Miller-Dieker syndrome is another genetic disorder caused by a deletion of genetic material on chromosome 17. In this particular syndrome, the deletion causes the affected individual to have what is known as lissencephaly, or smooth brain. In normal cases, the brain has many folds and creases which give it its characteristic wrinkled appearance. Lissencephaly is caused by the lack of migration of the nerve cells during the end of the first trimester and the beginning of the second trimester of pregnancy. Failure of migration is a direct cause from the deletion of a specific gene known as LIS1. Other genes that have been found to be responsible for normal brain development are known as PAHAF1B1 and YWHAE. As with the LIS1 gene, these other genes are also deleted from chromosome 17 and are also not present in individuals with Miller-Dieker syndrome. While the smooth brain is the hallmark characteristic of Miller-Dieker syndrome, other symptoms include severe mental disabilities, developmental delays, seizures, and abnormal muscle formation that includes stiff muscles or weak muscle tone. Characteristic facial features include a wide forehead, a face that appears sunken in the middle, a small pixie-like upturned nose, low set ears, and a thick upper lip. Babies born with this condition have a difficult time feeding as they cannot swallow well and are prone to inhaling fluids into their lungs. Failure to thrive and pneumonia are common causes of death among infants with Miller-Dieker syndrome. Children who survive are slower to grow and may develop a small head (microcephaly). This disorder is rare and occurs in less than 1 out of every 100,000 live births.

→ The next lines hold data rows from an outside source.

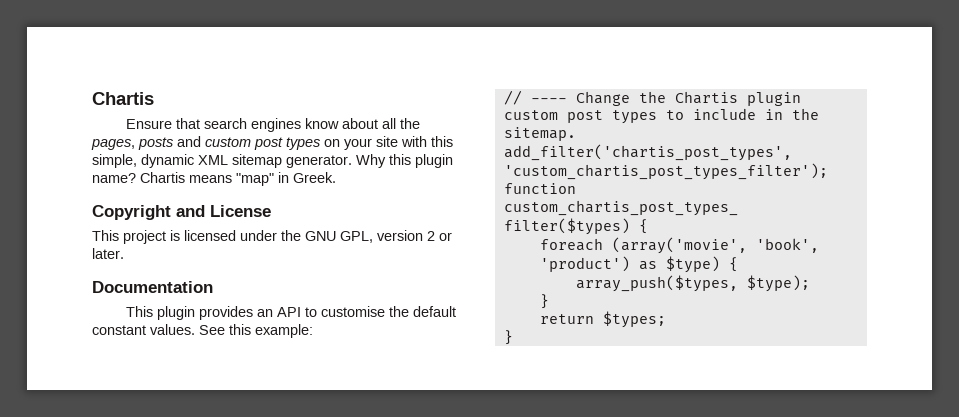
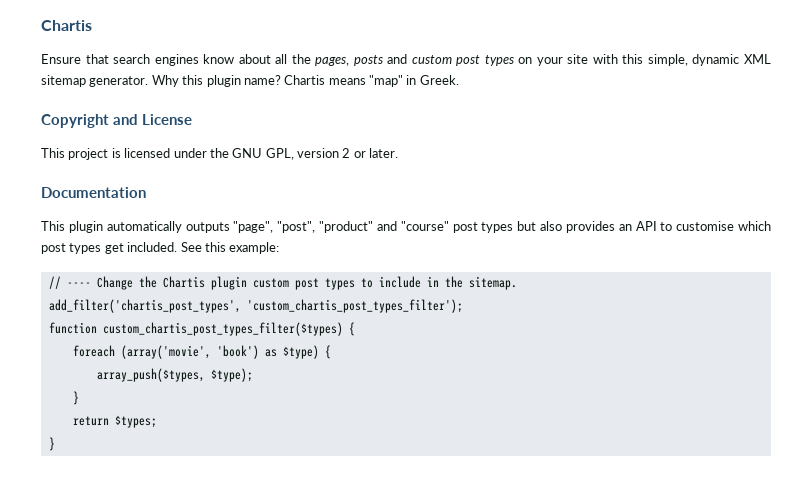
- This plugin provides an API to customise the default constant values.
+ This plugin automatically outputs "page", "post", "product" and "course" post types but also provides an API to customise which post types get included.
- foreach (array('movie', 'book', 'product') as $type) {
+ foreach (array('movie', 'book') as $type) {

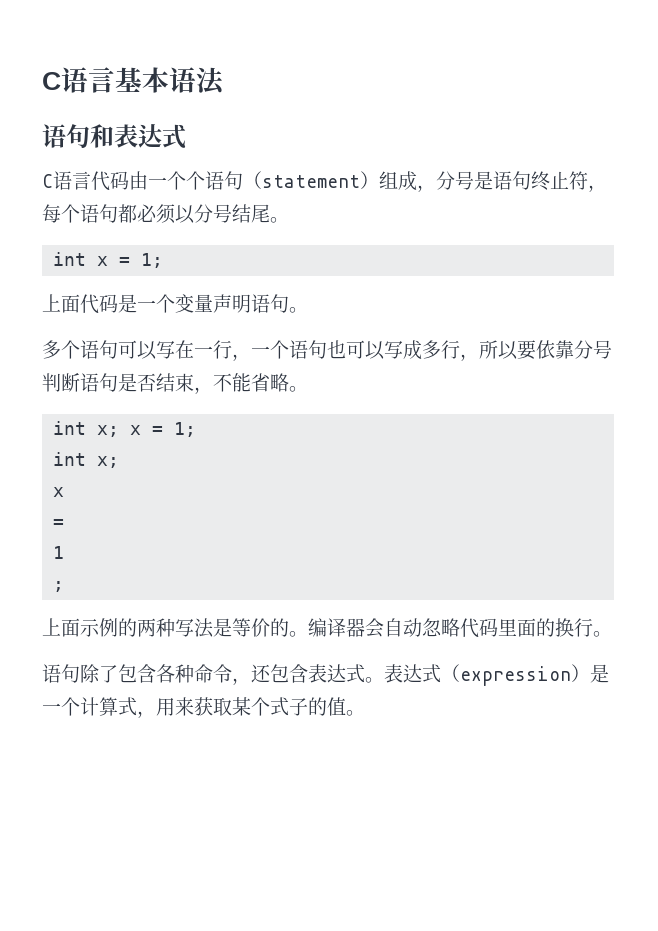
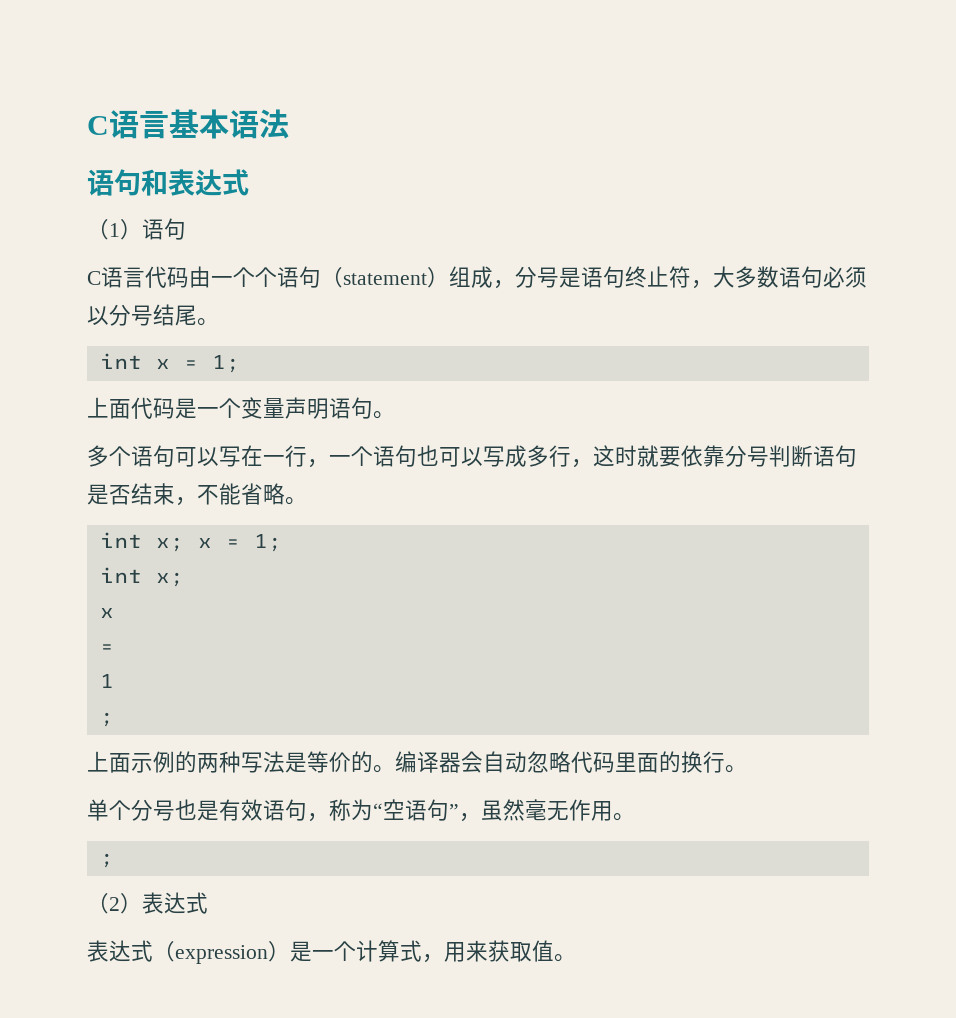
+ （1）语句
- C语言代码由一个个语句（statement）组成，分号是语句终止符，每个语句都必须以分号结尾。
+ C语言代码由一个个语句（statement）组成，分号是语句终止符，大多数语句必须以分号结尾。
- 多个语句可以写在一行，一个语句也可以写成多行，所以要依靠分号判断语句是否结束，不能省略。
+ 多个语句可以写在一行，一个语句也可以写成多行，这时就要依靠分号判断语句是否结束，不能省略。
- 语句除了包含各种命令，还包含表达式。表达式（expression）是一个计算式，用来获取某个式子的值。
+ 单个分号也是有效语句，称为“空语句”，虽然毫无作用。
+ ;
+ （2）表达式
+ 表达式（expression）是一个计算式，用来获取值。

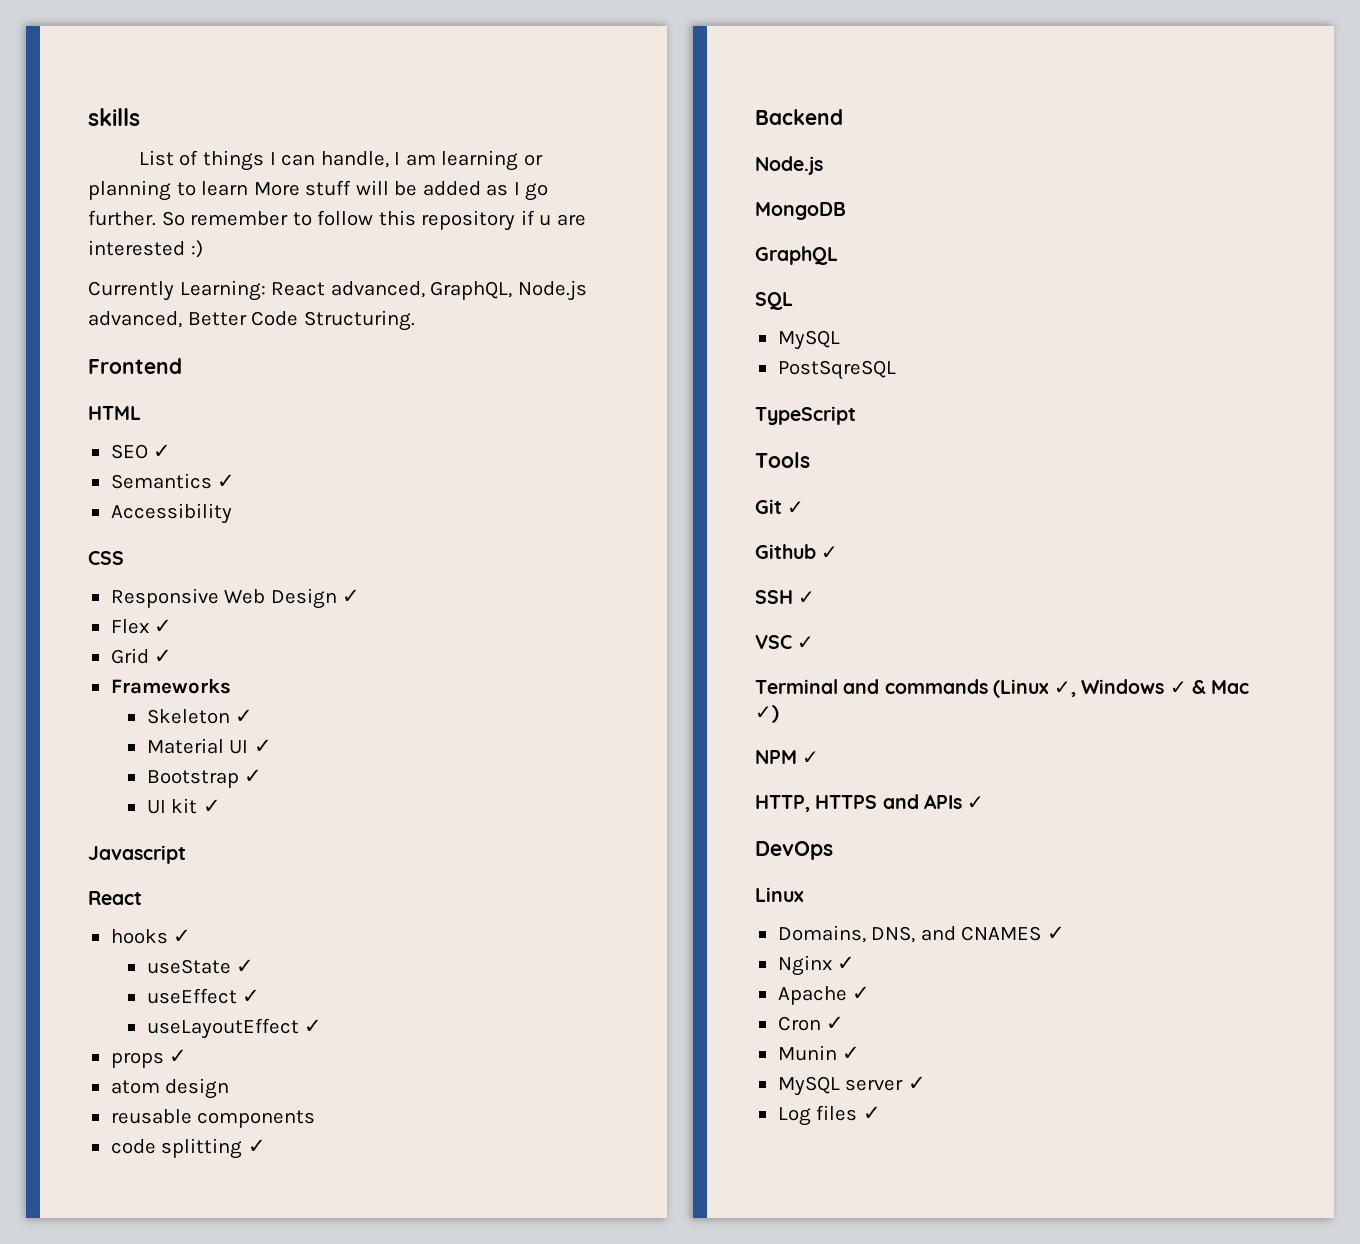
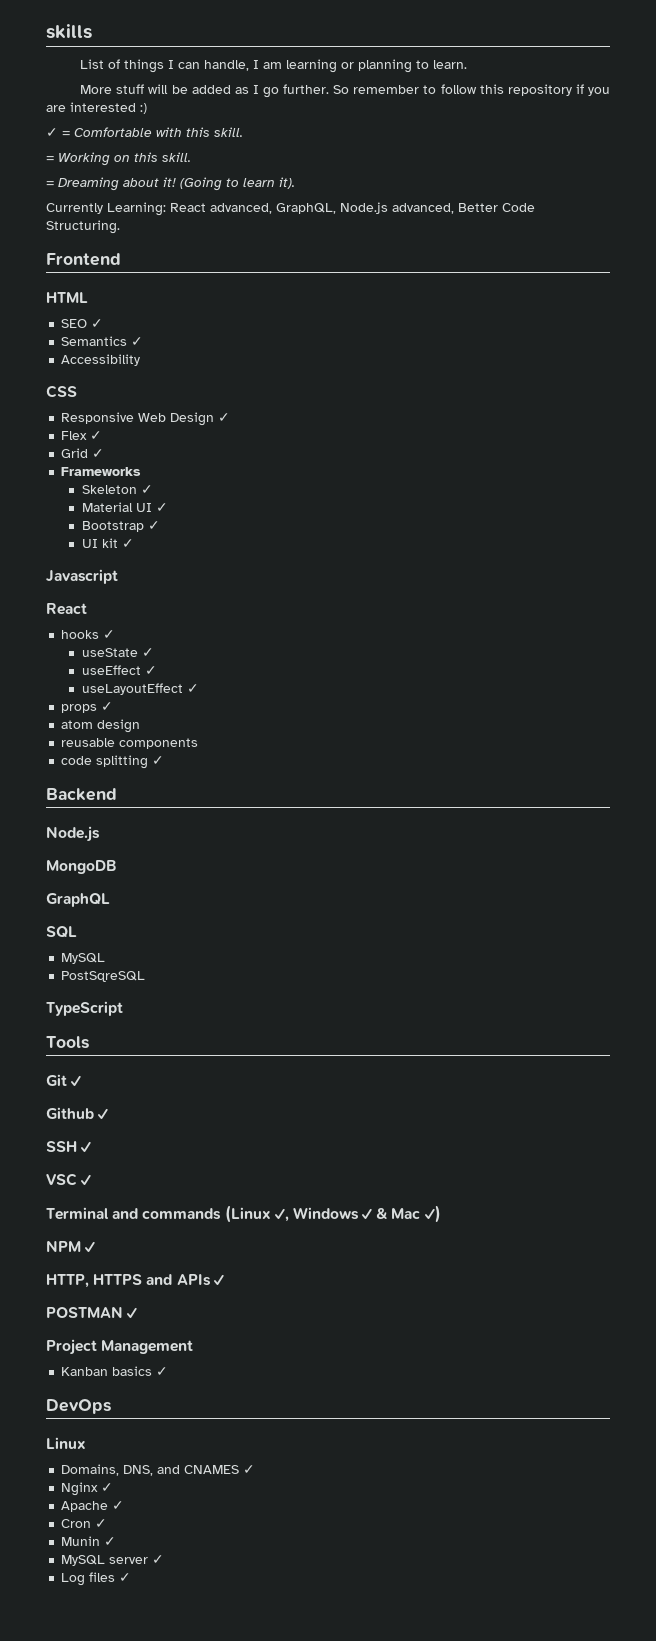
- List of things I can handle, I am learning or planning to learn More stuff will be added as I go further.
+ List of things I can handle, I am learning or planning to learn.
+ More stuff will be added as I go further.
- So remember to follow this repository if u are interested :)
+ So remember to follow this repository if you are interested :)
+ ✓ = Comfortable with this skill.
+ = Working on this skill.
+ = Dreaming about it! (Going to learn it).
+ POSTMAN ✓
+ Project Management
+ Kanban basics ✓

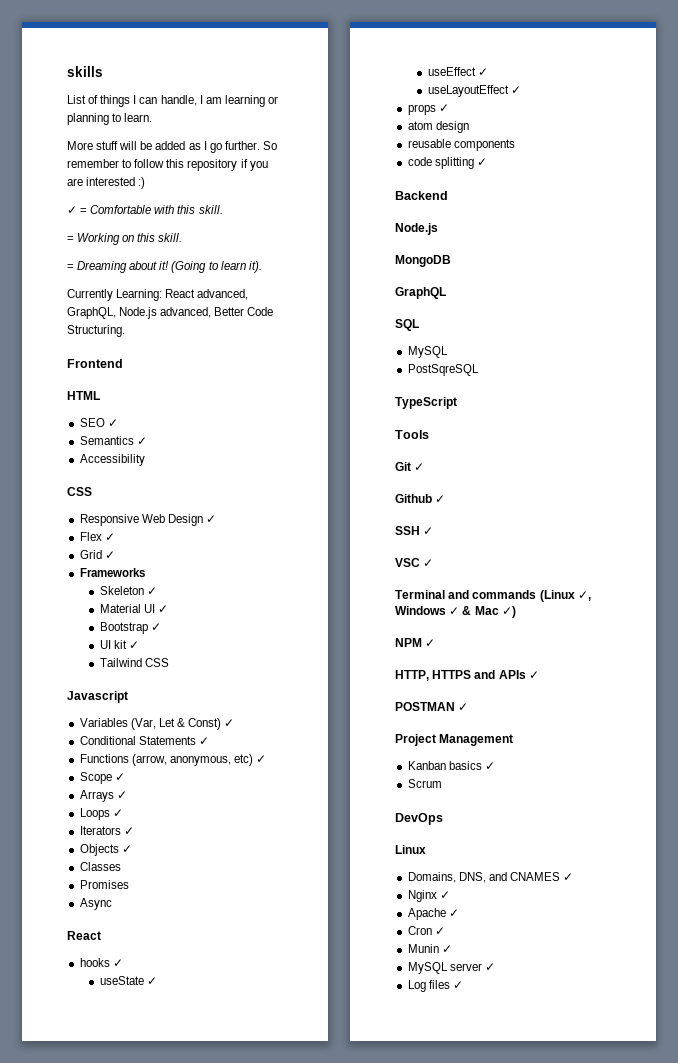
+ Tailwind CSS
+ Variables (Var, Let & Const) ✓
+ Conditional Statements ✓
+ Functions (arrow, anonymous, etc) ✓
+ Scope ✓
+ Arrays ✓
+ Loops ✓
+ Iterators ✓
+ Objects ✓
+ Classes
+ Promises
+ Async
+ Scrum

17q21.31 microdeletion syndrome is caused by a very small deletion of a piece of chromosome 17. The q21.31 code designates the specific area of the chromosome where the deletion actually occurs. Individuals with this disorder have developmental delays that include mental disabilities and weak muscle tone. Physical characteristics of this syndrome include a broad and high forehead, upward pointing eyes that have narrow openings, a bulbous nose, and large ears. Many individuals have vision problems and males may also have undecended testicles. Some individuals may have congenital heart defects, kidney problems, skeletal deformities, and foot developmental abnormalities. This condition seems to be common in a small group of people who share a trait known as the H2 lineage. The H2 lineage is a variant of the 17q21.31 region found in 20% of the population of people of European and Middle Eastern decent but is rare in all other enthnicities. Those with the H2 lineage have a predisposition for the 17q21.31 region to break off from chromosome 17 or be deleted, giving rise to this syndrome in future generations. 17q21.31 microdeletion syndrome occurs in 1 out of 16,000 individuals although it often goes undiagnosed.

Like many other chromosomal disorders, there is no cure for the syndromes mentioned previously. Treatment is based on the individual’s condition and severity of symptoms. Mental disabilities can range from mild to severe depending on the type of chromosomal mutation. In the case of acute promyelocytic leukemia, individuals will need to be monitored by an oncologist as symptoms from this disorder can quickly become life-threatening.